Aquellas líneas que leía por centésima vez y que le recordaban tantas horas de su vida modesta y dificultosa, embellecida, sin embargo, por escogidos trabajos intelectuales; aquellas líneas cuyo sentido no había intentado comprender nunca, le entristecieron y desalentaron como si encerrasen un símbolo de lanulidad de todas nuestras esperanzas y la expresión del vacío universal. Cerró el libro que tantas veces había abierto, que ya nunca volvería a abrir, y salió desolado de la tienda del librero Paillot.

En la plaza de San Exuperio dirigió una última mirada a la casa de la reina Margarita. Los rayos del sol poniente realzaban las vigas historiadas, y en el contraste violento de luces y sombras, el escudo de Felipe Tricouillard lucía soberbio los varoniles atributos de su blasón, armas parlantes colocadas como un ejemplo y como un reproche sobre aquella ciudad estéril.

De regreso en la casa desamueblada, Riquet se frotó las patas contra las piernas de su amo y alzó hacia él sus hermosos ojos afligidos, cuya mirada decía:

"Tú, que hace poco eras tan rico y poderoso, ¿te has vuelto pobre? ¿Te has vuelto débil, dueño mío? ¿Permites que hombres desconocidos, cubiertos de harapos viles, invadan tu salón, tu alcoba tu comedor, se arrojen sobre tus muebles y se los lleven fuera de aquí, arrastren por la escalera tu cómoda butaca, tuya y mía, la butaca donde reposábamos todas las noches y, con frecuencia, también por la mañana el uno junto al otro? Al verse presa de hombres mal vestidos, oí gemir a nuestra butaca, que es un ídolo fuerte y un espíritu bondadoso. No resististe a esos invasores. Si ya no posees ninguno de los genios que llenaban tu morada, si has perdido hasta las pequeñas divinidades con que te calzabas al levantarte del lecho (las zapatillas que yo mordía, juguetón), si eres indigente y miserable, ¡oh dueño mío!, ¿qué será de mí!

—Luciano, no queda tiempo que perder —dijo Zoé— . El tren sale a las ocho y no hemos comido aún; comeremos en la estación.

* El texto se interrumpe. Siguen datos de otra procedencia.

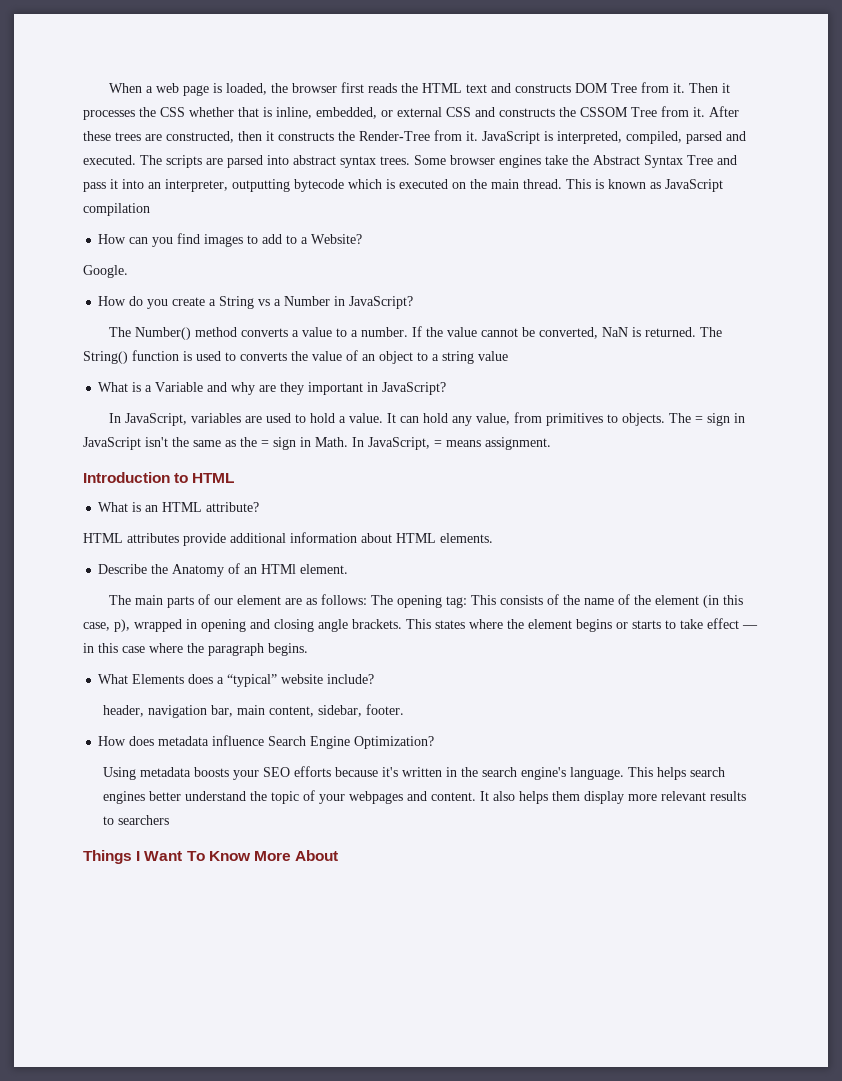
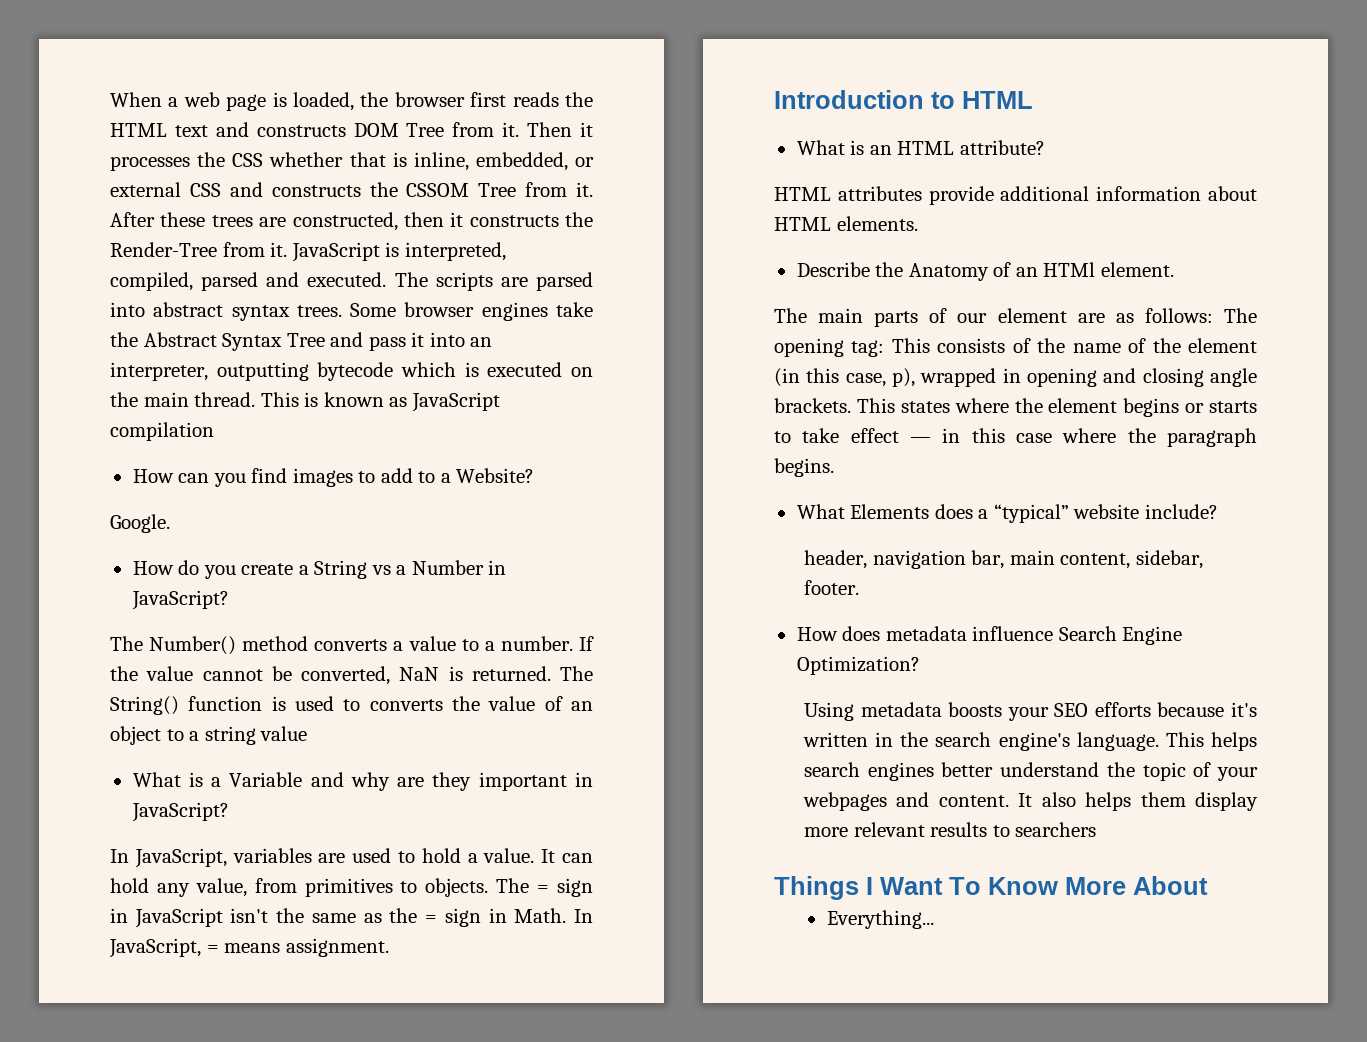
+ Everything...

—Mañana estarás en París —dijo el señor Bergeret a Riquet—. París es una ciudad ilustre y generosa, pero su generosidad no se halla repartida entre todos sus habitantes, sino, por el contrario, entre un pequeño número de ciudadanos. Toda una ciudad y toda una nación residen en algunas personas que piensan con más energía y más tino que las otras; las restantes nada significan. Lo que llamamos el genio de una raza sólo se patentiza entre imperceptibles minorías. Escasean en todos los países los espíritus bastante independientes para libertarse de los terrores vulgares y descubrir por sí mismos la verdad oculta.